Due to COVID-19 restrictions, an online survey was the best alternative to collect the data. The survey used both open-ended and closed questions to capture the feedback. Although closed questions limit the choice for respondents, they find them easy to respond. Too many open-ended questions can put off respondents as they may find writing difficult or be concerned about their spelling or grammar. Telephone interviews were considered, but they take time to complete. Participants could decide not to take part if they thought the process could take much of their time. Face to face interviews need time to organise and arrangements regarding where to conduct the interviews. Ideally, face to face interviews should take place in public places or workplaces and avoid interviewing strangers in their homes. Unfortunately, the COVID-19 restrictions made this form of gathering data impossible to implement.
The service evaluation used the Code of Human Research Ethics (BPS, 2010). Ethical approval was granted by the University of West London School of Biomedical Sciences Research and Ethics Panel (see Appendix 1). Ensuring that a respectful and trustworthy approach underpinned the service evaluation was paramount during the design and implementation. Agreeing to be involved in the service evaluation was taken as consent to participation. Participants were truthfully informed about all aspects of the service evaluation using a Participant Information Sheet (see Appendix 2). They were given time to process and reflect on this information before agreeing to participate. Participants understood that participation was voluntary, and their responses would be anonymised. Personal information that could identify them remained strictly confidential, and I was the only person who had access to this information. The data collected was handled using an anonymous form, and this involved giving individuals a number instead of using their names or initials. Participants knew what I intended to do with the data, and I informed them of my steps to ensure confidentiality. I told participants that the service evaluation aimed to understand their transition experience and hoped this could improve outcomes for future patients. Participants could contact me by email if they had concerns or questions. Participants were informed they were free to withdraw at any time without explanation.
The Trust’s research and development department was contacted, and they referred the project to the audit department, which registered it, and it was allocated ID number 7366.
Transition literature read during the Research module was used for the dissertation. The central theme which stood out was most young people felt the transition process was not well organised and lacked clear communication between CAMHS and AMHS. Initially, the plan focused only on young people who had transitioned in 2020, but the sample was much smaller, and every young person who had transitioned in the previous three years was then included. Thirty young people had transitioned from CAMHS to AMHS.

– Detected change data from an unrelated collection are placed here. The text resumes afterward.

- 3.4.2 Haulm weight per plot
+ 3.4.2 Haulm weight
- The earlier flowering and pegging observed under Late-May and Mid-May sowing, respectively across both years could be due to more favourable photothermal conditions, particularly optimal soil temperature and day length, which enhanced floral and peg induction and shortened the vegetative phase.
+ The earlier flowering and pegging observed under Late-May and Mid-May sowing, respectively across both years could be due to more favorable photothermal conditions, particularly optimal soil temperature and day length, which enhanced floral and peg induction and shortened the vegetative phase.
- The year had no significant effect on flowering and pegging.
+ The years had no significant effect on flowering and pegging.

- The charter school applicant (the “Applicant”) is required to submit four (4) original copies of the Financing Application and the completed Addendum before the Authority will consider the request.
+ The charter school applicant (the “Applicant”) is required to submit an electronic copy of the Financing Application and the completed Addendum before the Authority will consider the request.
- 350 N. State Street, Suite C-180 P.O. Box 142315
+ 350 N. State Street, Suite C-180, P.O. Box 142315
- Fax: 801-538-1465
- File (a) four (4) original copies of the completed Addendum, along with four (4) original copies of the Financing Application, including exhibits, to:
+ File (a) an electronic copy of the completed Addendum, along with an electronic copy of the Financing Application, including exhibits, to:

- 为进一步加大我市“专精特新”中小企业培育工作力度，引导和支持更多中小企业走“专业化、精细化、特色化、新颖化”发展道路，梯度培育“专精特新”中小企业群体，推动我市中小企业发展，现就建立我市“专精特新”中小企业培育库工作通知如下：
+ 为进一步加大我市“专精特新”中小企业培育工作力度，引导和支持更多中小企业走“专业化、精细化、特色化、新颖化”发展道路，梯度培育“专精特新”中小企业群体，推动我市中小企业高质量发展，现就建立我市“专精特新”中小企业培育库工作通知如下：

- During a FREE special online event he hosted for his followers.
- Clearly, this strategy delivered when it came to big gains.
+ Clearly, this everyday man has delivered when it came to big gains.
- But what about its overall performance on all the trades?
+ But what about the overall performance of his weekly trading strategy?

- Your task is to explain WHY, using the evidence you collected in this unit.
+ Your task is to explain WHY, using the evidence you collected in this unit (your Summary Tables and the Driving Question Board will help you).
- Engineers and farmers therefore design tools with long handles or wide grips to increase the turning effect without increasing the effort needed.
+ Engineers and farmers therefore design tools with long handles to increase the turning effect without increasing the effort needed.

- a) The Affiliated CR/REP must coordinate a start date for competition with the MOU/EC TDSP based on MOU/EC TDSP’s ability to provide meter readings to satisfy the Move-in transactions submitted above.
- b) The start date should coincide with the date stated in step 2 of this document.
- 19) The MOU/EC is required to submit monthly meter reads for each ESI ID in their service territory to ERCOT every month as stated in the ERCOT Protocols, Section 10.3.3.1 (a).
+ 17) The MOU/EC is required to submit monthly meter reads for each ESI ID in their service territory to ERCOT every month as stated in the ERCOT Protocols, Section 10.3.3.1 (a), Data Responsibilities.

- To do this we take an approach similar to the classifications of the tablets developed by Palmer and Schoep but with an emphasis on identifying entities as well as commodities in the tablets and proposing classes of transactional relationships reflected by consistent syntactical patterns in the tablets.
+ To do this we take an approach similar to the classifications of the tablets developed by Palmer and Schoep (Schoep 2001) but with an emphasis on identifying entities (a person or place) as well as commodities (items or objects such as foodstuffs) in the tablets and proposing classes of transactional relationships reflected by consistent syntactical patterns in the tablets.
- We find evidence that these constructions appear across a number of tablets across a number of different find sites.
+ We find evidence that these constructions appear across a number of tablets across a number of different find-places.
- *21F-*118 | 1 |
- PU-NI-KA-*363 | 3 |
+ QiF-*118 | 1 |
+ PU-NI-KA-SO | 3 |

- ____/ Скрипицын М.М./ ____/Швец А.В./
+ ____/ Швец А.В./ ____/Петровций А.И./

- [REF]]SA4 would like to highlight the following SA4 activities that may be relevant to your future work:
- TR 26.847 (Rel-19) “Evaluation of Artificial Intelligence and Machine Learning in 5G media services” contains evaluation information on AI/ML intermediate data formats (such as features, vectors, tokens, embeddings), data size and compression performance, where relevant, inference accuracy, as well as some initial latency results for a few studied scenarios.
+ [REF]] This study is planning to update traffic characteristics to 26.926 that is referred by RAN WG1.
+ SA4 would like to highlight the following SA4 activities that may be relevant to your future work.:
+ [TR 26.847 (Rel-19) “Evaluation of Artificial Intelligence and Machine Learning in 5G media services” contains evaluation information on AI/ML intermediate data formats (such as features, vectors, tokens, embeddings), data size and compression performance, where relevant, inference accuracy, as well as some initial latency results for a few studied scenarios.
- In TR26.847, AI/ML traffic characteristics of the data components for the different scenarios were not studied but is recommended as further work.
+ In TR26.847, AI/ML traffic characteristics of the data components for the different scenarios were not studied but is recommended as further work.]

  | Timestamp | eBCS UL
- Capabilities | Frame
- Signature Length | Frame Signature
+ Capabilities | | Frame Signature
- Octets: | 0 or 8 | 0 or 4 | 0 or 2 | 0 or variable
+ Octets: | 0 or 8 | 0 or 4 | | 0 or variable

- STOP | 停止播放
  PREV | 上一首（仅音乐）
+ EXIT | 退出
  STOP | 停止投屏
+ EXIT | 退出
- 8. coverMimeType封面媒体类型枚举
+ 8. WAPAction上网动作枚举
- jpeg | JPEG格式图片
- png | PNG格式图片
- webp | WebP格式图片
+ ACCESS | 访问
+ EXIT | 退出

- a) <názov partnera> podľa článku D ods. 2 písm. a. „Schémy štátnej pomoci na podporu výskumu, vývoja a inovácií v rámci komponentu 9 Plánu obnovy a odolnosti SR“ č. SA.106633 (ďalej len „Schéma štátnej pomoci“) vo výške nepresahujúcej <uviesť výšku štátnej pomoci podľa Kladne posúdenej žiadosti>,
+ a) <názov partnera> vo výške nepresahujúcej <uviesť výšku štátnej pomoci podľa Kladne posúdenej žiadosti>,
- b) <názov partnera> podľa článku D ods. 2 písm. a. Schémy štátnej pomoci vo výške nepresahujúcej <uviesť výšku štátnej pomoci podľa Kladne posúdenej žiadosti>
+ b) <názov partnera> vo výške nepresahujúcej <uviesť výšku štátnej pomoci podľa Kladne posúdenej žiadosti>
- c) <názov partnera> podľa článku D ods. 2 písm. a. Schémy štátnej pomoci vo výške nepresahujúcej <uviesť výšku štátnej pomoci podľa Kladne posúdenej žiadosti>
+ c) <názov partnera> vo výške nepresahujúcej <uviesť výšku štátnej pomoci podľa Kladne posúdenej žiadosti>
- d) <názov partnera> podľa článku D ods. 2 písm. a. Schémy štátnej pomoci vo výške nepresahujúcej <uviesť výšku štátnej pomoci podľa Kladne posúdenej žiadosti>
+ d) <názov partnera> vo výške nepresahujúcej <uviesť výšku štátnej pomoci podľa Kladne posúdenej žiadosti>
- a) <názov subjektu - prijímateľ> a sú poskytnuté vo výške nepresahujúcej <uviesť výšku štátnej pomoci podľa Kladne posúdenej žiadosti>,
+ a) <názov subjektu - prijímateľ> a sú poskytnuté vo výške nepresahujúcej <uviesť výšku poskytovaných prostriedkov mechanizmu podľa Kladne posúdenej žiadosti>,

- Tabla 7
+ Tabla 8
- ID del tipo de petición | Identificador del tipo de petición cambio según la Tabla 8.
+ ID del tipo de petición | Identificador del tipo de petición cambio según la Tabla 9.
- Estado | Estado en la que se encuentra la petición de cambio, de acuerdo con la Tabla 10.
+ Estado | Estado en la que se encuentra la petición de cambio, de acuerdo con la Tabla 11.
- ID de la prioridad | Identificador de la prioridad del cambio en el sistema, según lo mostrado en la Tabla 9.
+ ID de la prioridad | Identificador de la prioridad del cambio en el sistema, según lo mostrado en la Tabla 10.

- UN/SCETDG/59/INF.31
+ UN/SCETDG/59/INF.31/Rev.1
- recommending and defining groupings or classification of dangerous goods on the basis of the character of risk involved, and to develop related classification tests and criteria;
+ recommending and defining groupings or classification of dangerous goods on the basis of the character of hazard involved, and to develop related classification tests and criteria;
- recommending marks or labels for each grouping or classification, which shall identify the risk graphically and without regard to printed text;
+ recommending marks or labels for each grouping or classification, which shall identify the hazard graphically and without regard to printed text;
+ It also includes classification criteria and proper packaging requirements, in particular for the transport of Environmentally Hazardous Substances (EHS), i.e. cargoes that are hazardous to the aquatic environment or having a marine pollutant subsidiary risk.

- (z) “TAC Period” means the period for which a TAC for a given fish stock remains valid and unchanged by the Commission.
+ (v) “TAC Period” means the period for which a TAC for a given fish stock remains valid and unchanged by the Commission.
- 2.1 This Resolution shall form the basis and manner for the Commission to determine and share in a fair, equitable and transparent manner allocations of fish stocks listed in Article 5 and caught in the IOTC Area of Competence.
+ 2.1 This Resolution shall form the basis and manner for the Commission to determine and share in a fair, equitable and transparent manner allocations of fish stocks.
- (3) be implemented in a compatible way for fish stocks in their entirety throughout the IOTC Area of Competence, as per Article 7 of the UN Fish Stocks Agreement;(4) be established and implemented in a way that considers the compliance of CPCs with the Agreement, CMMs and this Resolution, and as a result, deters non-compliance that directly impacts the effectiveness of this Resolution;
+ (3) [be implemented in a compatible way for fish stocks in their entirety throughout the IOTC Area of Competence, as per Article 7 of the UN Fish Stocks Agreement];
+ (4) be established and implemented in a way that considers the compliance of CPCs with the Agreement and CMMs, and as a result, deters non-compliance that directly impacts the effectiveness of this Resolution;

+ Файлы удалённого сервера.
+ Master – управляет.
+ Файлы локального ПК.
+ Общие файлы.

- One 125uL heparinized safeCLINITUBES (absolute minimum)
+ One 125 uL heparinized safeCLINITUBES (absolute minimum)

The covering letter explained the purpose of the service evaluation. I asked participants to respond by using the email included in the cover letter. I had planned to contact every individual on the sample by phone to discuss consent. None of the thirty individuals responded to the initial letters I sent out. I met with my supervisors and explored how l could do things differently . This time l called the 30 participants and explained the reason for the survey and how their participation could help develop the service. I sent out letters to everyone on the sample and included the survey details on the Survey Monkey website. This time eleven participants out of the thirty responded. The disadvantage of using online surveys as a data collection method is that the response rate is rarely higher than 20 per cent, hardly representative of the population (Adams et al., 2014). However, in this case, the response to the survey was 36.7 per cent. Smith et al. (2009) highlight that students undertaking professional doctorates usually engage in four to ten interviews. For this reason, the eleven participants appeared appropriate for an MSc dissertation.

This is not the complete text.